Input for this task ▸
"""
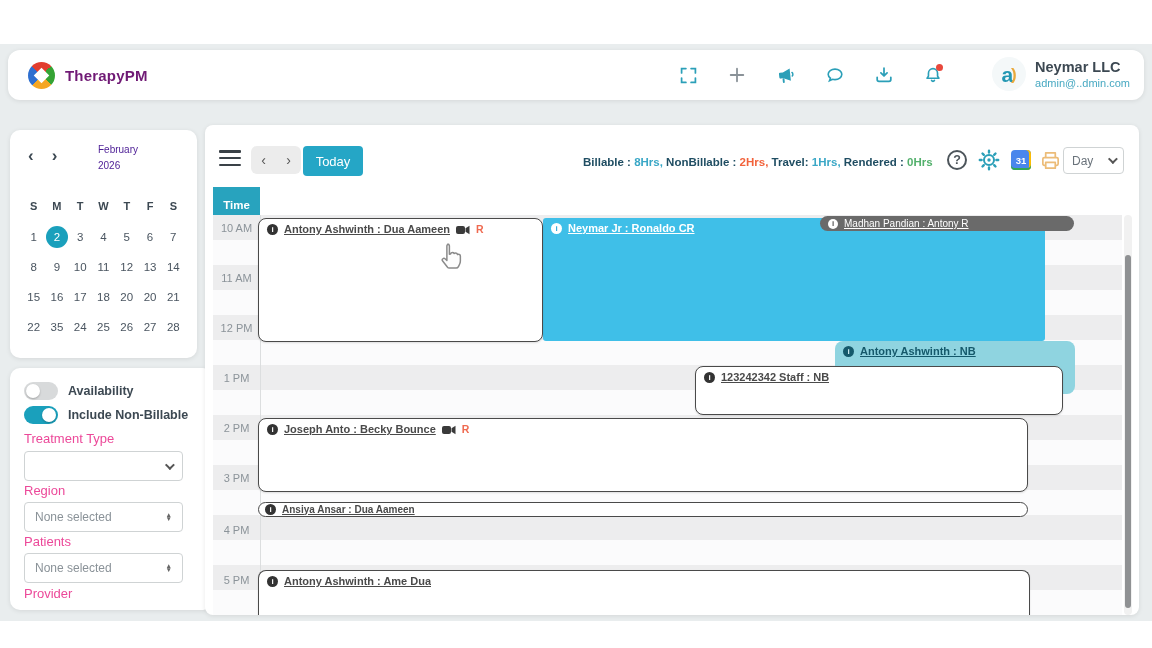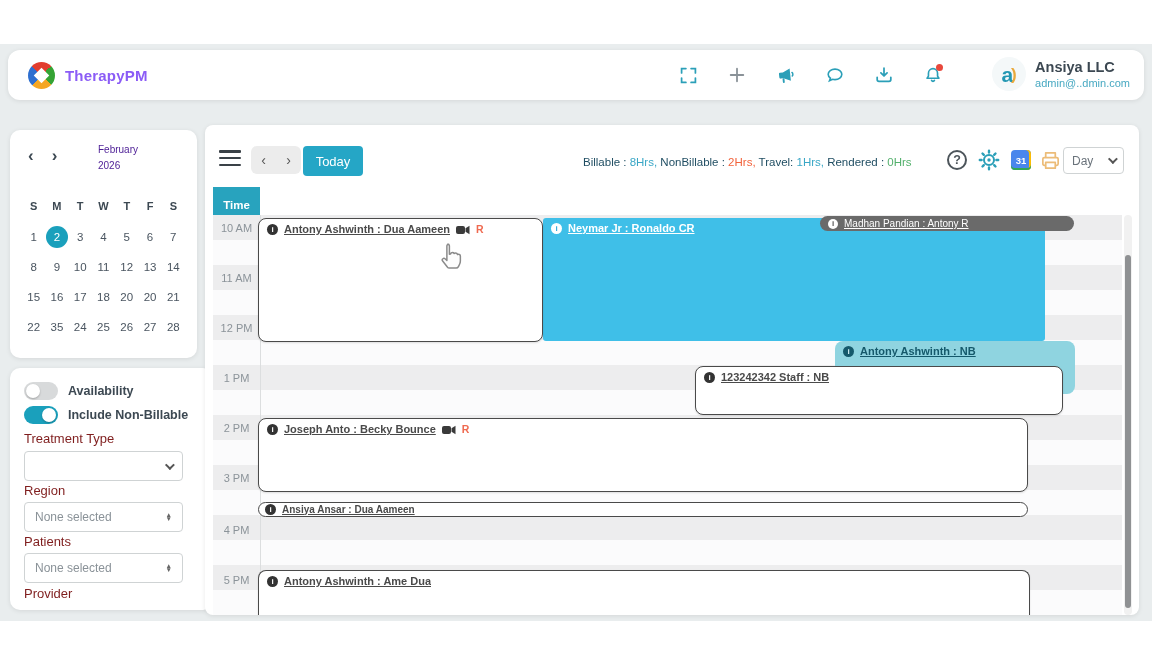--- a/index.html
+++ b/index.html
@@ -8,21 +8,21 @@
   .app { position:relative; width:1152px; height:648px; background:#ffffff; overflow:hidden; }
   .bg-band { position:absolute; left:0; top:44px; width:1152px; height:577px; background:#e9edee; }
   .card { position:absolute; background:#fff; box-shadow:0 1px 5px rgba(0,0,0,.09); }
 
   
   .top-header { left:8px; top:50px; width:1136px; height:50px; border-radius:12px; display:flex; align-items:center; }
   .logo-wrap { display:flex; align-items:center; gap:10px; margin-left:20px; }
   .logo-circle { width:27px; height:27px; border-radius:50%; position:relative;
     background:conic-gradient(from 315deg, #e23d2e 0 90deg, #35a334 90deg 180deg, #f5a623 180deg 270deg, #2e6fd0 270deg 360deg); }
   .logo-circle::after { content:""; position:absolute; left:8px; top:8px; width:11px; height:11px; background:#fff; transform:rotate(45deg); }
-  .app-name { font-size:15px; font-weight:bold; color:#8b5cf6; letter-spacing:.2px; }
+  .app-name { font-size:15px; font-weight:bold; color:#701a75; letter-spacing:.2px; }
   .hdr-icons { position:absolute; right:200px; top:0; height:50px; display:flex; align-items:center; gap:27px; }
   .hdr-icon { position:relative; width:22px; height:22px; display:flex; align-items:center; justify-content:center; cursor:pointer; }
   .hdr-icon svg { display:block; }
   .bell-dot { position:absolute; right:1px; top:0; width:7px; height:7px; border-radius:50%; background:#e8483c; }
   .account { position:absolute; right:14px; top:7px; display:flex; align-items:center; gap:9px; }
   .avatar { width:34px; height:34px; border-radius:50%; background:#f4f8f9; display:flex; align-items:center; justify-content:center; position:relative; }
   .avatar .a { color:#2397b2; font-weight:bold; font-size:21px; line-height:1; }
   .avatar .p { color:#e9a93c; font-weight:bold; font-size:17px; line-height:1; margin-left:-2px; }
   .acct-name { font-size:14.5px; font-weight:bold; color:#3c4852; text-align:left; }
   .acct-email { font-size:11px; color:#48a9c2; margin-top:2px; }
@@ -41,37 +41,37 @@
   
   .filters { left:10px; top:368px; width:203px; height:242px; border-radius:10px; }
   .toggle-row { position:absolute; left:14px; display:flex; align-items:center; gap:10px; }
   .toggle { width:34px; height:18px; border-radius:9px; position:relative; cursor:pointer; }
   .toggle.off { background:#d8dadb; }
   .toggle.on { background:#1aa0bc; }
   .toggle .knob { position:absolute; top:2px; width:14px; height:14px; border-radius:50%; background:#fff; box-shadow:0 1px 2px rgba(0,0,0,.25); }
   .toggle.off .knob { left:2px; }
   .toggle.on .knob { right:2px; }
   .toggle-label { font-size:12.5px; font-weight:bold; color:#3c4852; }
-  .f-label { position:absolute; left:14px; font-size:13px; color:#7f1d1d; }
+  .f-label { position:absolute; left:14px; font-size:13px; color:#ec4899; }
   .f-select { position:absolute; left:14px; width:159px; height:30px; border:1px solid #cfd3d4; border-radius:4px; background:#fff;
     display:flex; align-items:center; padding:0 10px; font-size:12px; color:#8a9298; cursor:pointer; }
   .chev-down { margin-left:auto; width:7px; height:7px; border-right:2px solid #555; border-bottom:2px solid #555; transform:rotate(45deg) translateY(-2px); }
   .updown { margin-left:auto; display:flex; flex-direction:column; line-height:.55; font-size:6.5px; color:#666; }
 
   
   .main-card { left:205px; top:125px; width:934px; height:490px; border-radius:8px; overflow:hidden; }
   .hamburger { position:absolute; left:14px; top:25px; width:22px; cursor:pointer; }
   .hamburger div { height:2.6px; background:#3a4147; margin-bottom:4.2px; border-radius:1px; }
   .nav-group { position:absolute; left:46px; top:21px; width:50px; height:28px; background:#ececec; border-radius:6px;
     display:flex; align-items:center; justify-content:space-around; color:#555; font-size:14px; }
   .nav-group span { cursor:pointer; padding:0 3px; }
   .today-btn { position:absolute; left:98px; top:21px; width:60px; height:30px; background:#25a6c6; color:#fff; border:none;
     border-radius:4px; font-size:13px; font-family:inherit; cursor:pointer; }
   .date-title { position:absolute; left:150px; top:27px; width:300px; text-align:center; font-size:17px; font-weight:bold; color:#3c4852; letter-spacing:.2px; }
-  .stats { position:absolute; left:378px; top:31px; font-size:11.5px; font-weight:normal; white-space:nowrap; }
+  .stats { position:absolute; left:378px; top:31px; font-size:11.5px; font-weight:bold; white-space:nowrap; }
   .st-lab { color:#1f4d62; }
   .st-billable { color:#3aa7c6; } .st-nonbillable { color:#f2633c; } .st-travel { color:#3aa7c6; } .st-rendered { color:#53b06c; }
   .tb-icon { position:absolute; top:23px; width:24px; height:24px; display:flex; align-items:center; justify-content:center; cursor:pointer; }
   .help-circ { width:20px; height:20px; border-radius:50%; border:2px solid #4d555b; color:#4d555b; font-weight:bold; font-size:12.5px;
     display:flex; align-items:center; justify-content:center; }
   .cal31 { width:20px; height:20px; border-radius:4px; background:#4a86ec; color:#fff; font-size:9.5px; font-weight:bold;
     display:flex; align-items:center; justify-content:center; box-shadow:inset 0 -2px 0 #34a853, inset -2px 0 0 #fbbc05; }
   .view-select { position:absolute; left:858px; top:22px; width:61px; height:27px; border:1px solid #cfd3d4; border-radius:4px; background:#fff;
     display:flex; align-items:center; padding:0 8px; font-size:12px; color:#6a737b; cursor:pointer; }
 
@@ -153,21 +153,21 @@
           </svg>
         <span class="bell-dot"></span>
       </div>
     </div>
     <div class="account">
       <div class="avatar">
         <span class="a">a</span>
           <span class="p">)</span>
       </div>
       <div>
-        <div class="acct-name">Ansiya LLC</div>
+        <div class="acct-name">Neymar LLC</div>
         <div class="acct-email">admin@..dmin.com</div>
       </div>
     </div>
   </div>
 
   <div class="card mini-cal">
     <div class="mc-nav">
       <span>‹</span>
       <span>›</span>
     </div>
"""
Exercise requirements ▸ Only lines with the word "bell" are wanted. Find and copy them from the records above.

Solution ▸
   .bell-dot { position:absolute; right:1px; top:0; width:7px; height:7px; border-radius:50%; background:#e8483c; }
         <span class="bell-dot"></span>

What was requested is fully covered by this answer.